> _WORK REQUEST_
State how many lines of the entries hold the string "Southeastern", and nothing more.

:::::

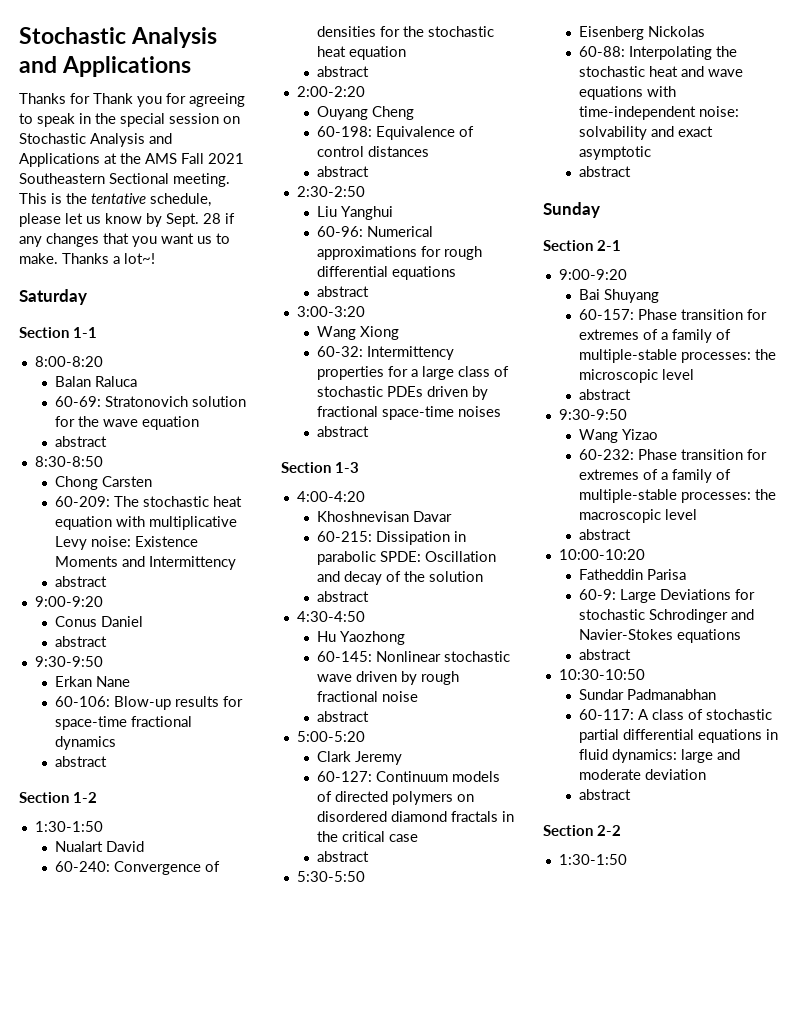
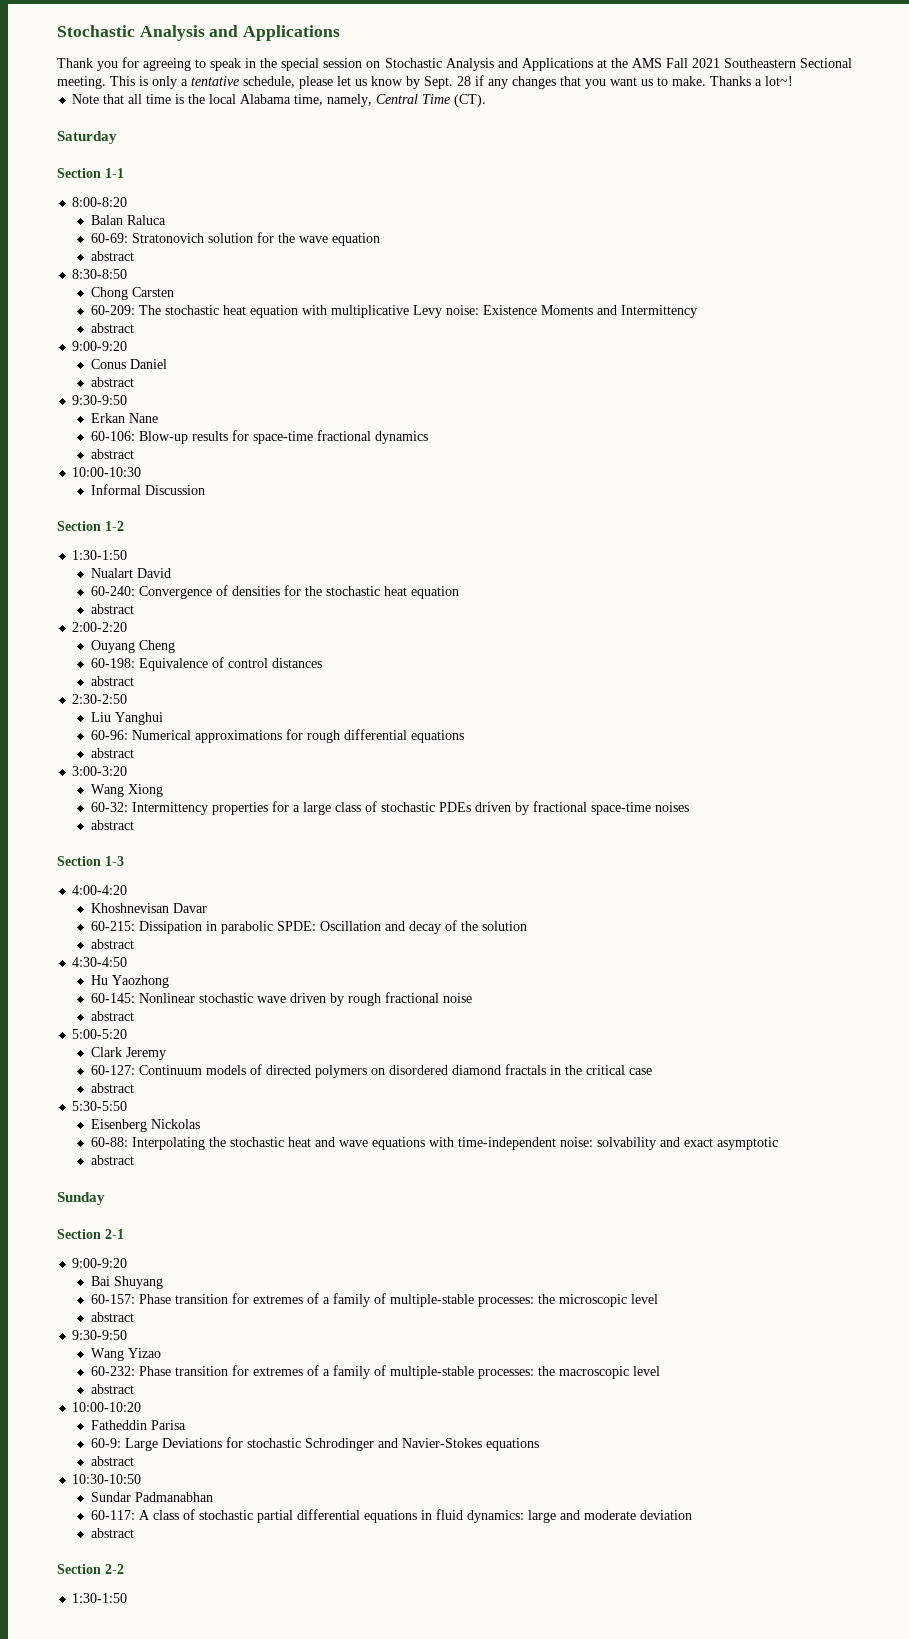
- Thanks for Thank you for agreeing to speak in the special session on Stochastic Analysis and Applications at the AMS Fall 2021 Southeastern Sectional meeting.
+ Thank you for agreeing to speak in the special session on Stochastic Analysis and Applications at the AMS Fall 2021 Southeastern Sectional meeting.
- This is the tentative schedule, please let us know by Sept.
+ This is only a tentative schedule, please let us know by Sept.
+ Note that all time is the local Alabama time, namely, Central Time (CT).
+ 10:00-10:30
+ Informal Discussion

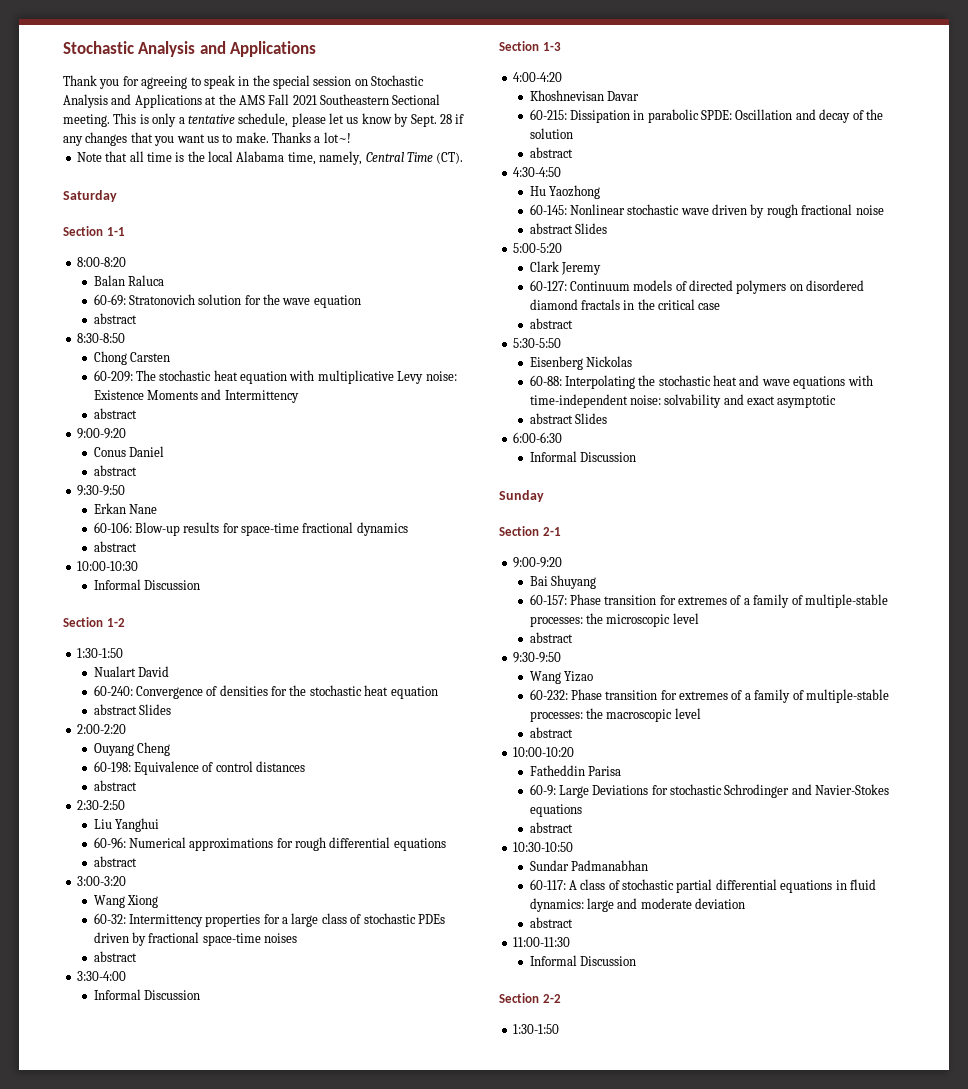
  60-240: Convergence of densities for the stochastic heat equation
- abstract
+ abstract Slides
+ 3:30-4:00
+ Informal Discussion
  60-145: Nonlinear stochastic wave driven by rough fractional noise
- abstract
+ abstract Slides
  60-88: Interpolating the stochastic heat and wave equations with time-independent noise: solvability and exact asymptotic
- abstract
+ abstract Slides
+ 6:00-6:30
+ Informal Discussion
+ 11:00-11:30
+ Informal Discussion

:::::

> _EXPECTED ANSWER_
2